-- Prompt --
Every line in the data below from the one containing "row order: Market" down to the one containing "INE018A01030 | Rating/Industry: CONSTRUCTION", both included, must be retyped exactly; no other line is to appear.

-- The input --

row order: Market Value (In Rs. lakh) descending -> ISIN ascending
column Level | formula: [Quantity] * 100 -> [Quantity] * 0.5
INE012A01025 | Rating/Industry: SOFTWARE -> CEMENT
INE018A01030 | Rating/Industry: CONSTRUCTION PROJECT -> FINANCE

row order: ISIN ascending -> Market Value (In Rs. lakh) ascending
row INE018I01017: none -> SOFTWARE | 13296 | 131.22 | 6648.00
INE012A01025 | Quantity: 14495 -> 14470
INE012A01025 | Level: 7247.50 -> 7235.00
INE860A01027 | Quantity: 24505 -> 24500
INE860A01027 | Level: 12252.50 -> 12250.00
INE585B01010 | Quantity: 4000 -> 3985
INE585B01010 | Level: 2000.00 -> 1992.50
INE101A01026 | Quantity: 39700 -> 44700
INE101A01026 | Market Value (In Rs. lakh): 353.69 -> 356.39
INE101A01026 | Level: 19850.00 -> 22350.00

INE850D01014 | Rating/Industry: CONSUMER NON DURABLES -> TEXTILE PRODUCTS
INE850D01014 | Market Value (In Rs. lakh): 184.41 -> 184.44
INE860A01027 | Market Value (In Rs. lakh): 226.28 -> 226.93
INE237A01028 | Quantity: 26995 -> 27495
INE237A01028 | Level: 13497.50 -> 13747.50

---

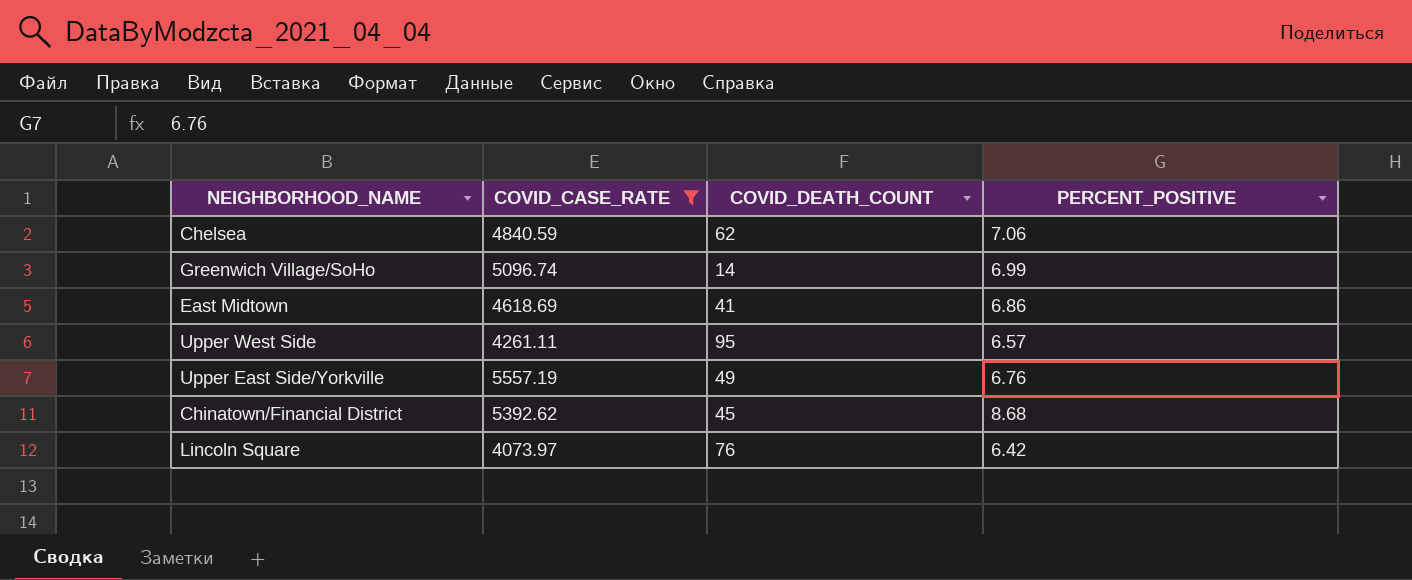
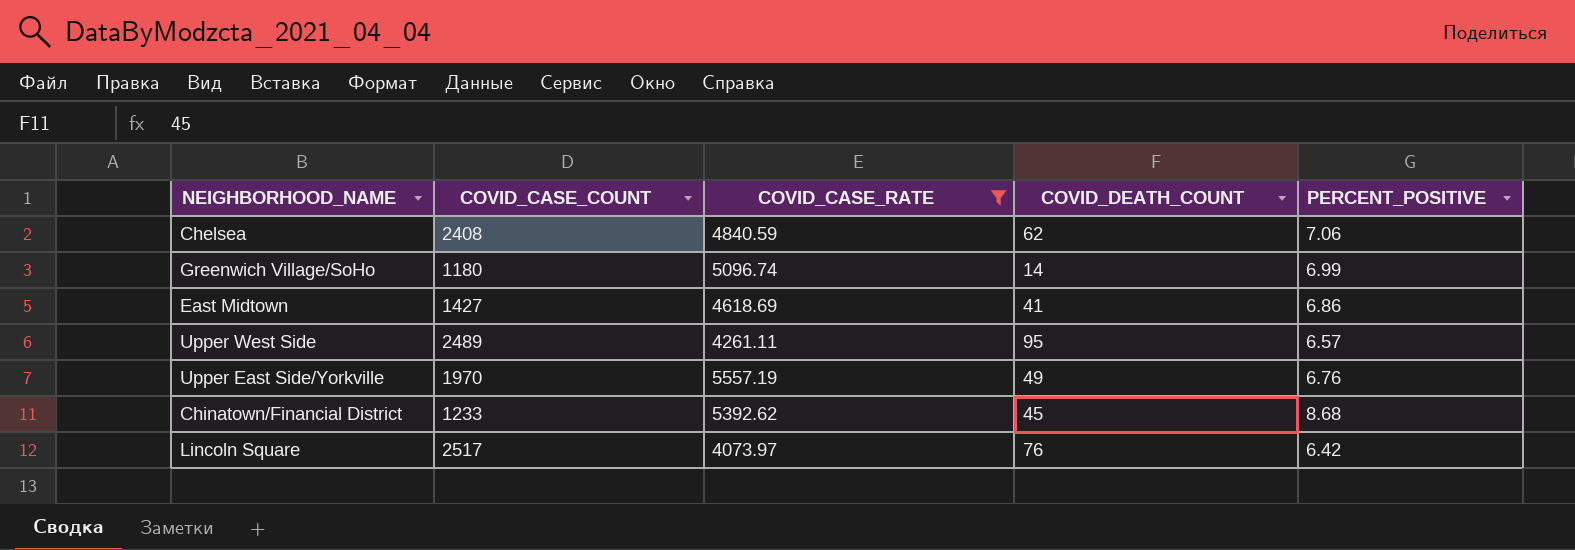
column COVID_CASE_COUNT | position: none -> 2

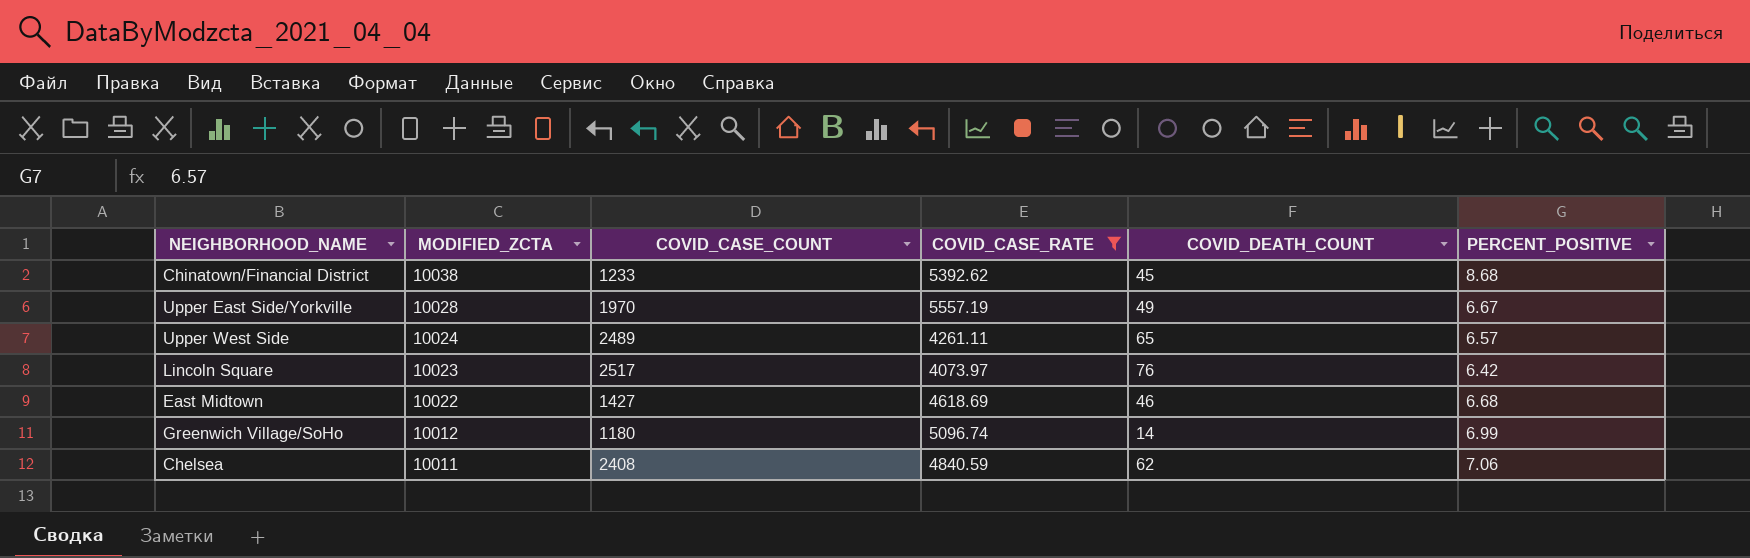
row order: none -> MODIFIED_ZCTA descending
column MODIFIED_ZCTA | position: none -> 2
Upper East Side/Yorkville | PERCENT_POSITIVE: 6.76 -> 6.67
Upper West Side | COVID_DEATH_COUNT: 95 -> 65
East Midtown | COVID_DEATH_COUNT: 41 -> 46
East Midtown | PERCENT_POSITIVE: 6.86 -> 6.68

-- Your solution --
row order: Market Value (In Rs. lakh) descending -> ISIN ascending
column Level | formula: [Quantity] * 100 -> [Quantity] * 0.5
INE012A01025 | Rating/Industry: SOFTWARE -> CEMENT
INE018A01030 | Rating/Industry: CONSTRUCTION PROJECT -> FINANCE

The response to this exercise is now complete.